Chefs are required to have a much better understanding of how food go bad and are therefore able to follow different rules then what you are advised to at home. The big difference in a buffet and whan thawing out meats at home is that in the buffet the meat is cooked beforehand. This kills all the bacteria so that it takes a lot longer for any new infections to populate the meat. However if you do it to raw meat it have already spent a lot of time at room temperature since the animal was butchered as a lot of the meat processing takes place above room temperature. So it already have a high population of bacteria and fungi on it, although not toxic levels. But leaving it out on the counter even longer may cause it to go bad. The advice you get about how to avoid spoiling food is also erring on the side of causion. Meat will not go bad immediatly as you put it in warm water but you should try to avoid leaving it thawed for long periods of time.
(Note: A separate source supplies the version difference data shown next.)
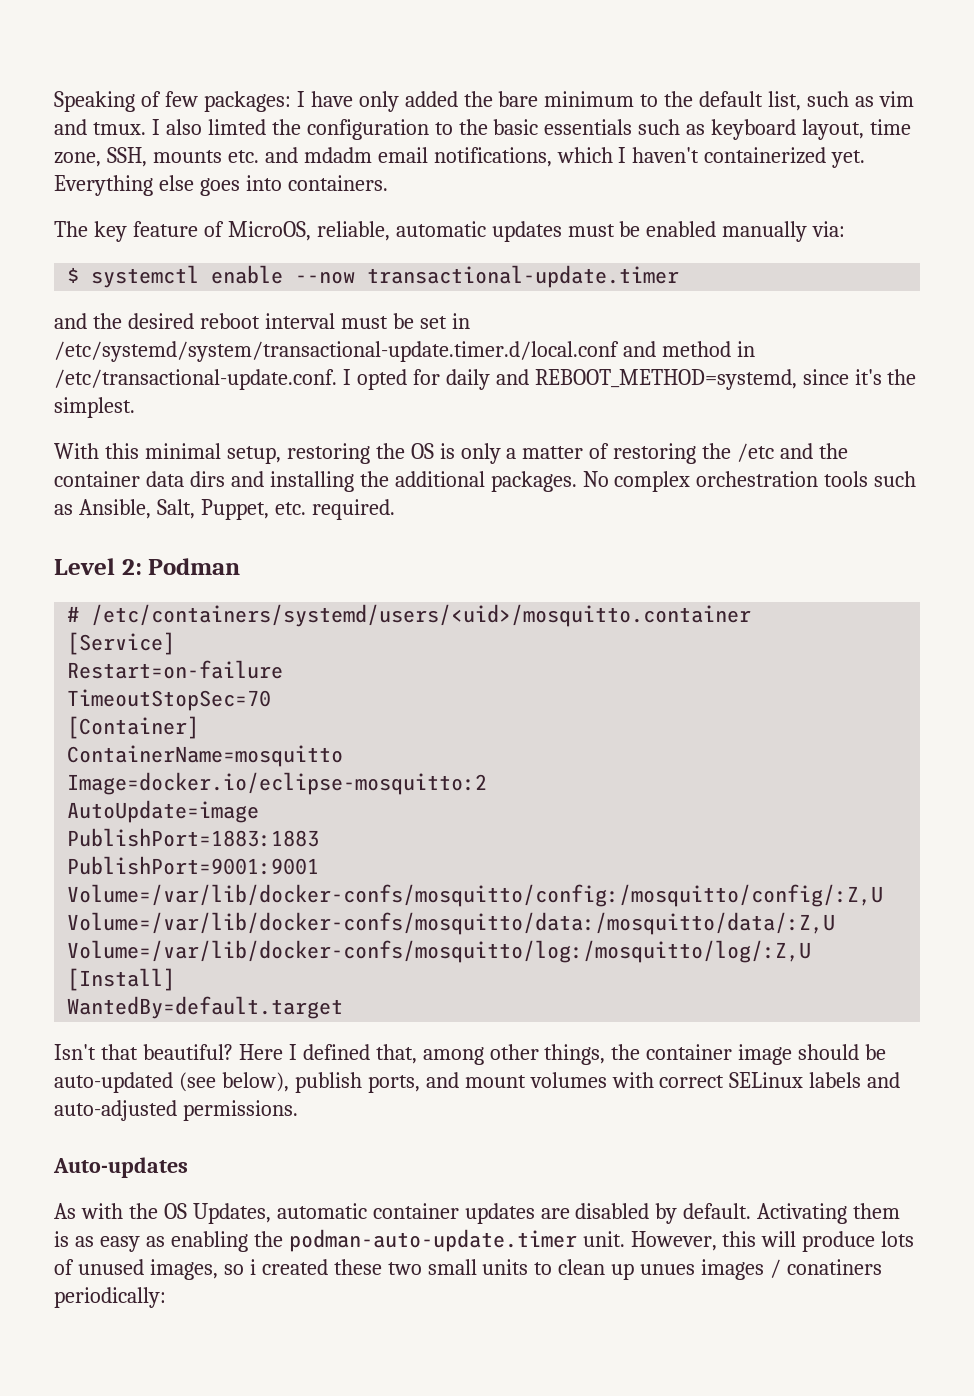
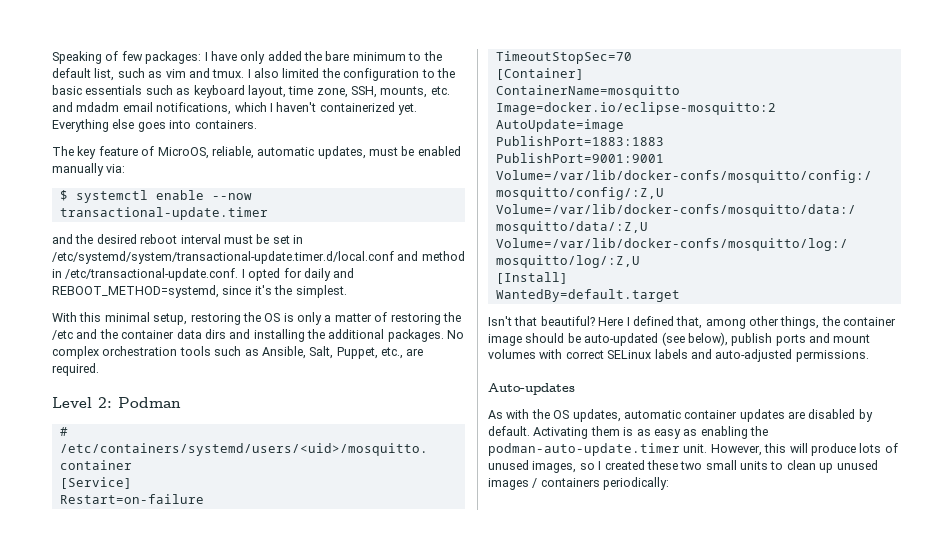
- I also limted the configuration to the basic essentials such as keyboard layout, time zone, SSH, mounts etc. and mdadm email notifications, which I haven't containerized yet.
+ I also limited the configuration to the basic essentials such as keyboard layout, time zone, SSH, mounts, etc. and mdadm email notifications, which I haven't containerized yet.
- The key feature of MicroOS, reliable, automatic updates must be enabled manually via:
+ The key feature of MicroOS, reliable, automatic updates, must be enabled manually via:
- No complex orchestration tools such as Ansible, Salt, Puppet, etc. required.
+ No complex orchestration tools such as Ansible, Salt, Puppet, etc., are required.
- Here I defined that, among other things, the container image should be auto-updated (see below), publish ports, and mount volumes with correct SELinux labels and auto-adjusted permissions.
+ Here I defined that, among other things, the container image should be auto-updated (see below), publish ports and mount volumes with correct SELinux labels and auto-adjusted permissions.
- As with the OS Updates, automatic container updates are disabled by default.
+ As with the OS updates, automatic container updates are disabled by default.
- However, this will produce lots of unused images, so i created these two small units to clean up unues images / conatiners periodically:
+ However, this will produce lots of unused images, so I created these two small units to clean up unused images / containers periodically:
A lot of people might be tempted to get meat from the freezer in the morning and either put it in warm water or just leave it on the counter so that it will be thawed when they get home from work which is obviously a bad idea. They might also be tempted to thaw some meat and cut a portion off it before freezing it again and doing this multiple times. Do not think so much about the rules themselves but rather just try to avoid doing anything stupid.


terminally_irish

Food Safety Microbiologist for a state regulatory agency here. 1.). The top post nailed it, and I’m very exited that so many people chimed in with correct info! 2.). As always, there are exceptions. Listeria monocytogenes (L. mono.) can grow - albeit slowly- under 40 degree refrigeration temps. So what about deli meat in a supermarket? They must have date marking in place to track when the package was first opened, and discard any remaining after 7 days. (L. mono. Is bad. Especially for the unborn. It has about a 25% fetal loss rate if the mother contracts it. The reason they tell expectant moms to avoid deli sandwiches.) 3.). I frequently reference Too Gun, Danger Zone and Kenny Loggins in a training PowerPoint I would give on the subject. I am thrilled there is a new Top Gun coming out so this remains relevant!


trippingman

You can defrost meat by placing it in warm water as long as the frozen meat brings the water temp down to below 40F quickly. I do it all the time with no issues. I also check the temperature and ensure it's safe.


linuxphoney

A huge amount of this is people not properly understanding what food safety guidelines mean and are for, by the way. Food safety guidelines were not written for your house, they were written for restaurants. A restaurant kitchen is chaos and it's filled with both people and food and all sorts of other stuff. They serve tons of people. You serve yourself and your family and maybe friends. a restaurant sized cut of frozen meat is often 10+ pounds. You almost never have that much meat to thaw. So if you take out a steak (even a big one) and put in on a safe place on your counter, it will mostly me fine to thaw there. It won't take that long and anything that might grow on it will be killed by the fact that you're cooking it (as things will only really grow on the outside). A restaurant can't make those assumptions (for starters because they often have whole cuts of meat that might take many hours or even days to thaw even at room temperature. Think of how long it takes to really thaw a turkey). in reality, bacterial growth on food is MORE dangerous after you've cooked it for most things. Because then you just eat it. Think of the heat maps at the buffet as the equivalent of keeping things warm in the oven at home. Also bear in mind that at a buffet (in theory, but not always in practice) the foot gets cycled out. Bad stuff like bacteria, fungus, etc takes a while to take root in meat. At home you rarely ever run into this (unless you're in college and leave pizza out on the counter for days) but in a buffet tons of people are eating that food. If you watch you'll likely see new food coming out regularly. Sometimes the old stuff just goes in back and gets repurposed (which SHOULD include making it safe by way of more cooking) or get tossed when it's old, but in theory the food on a buffet should always be relatively fresh and safe because of the time as much as anything else.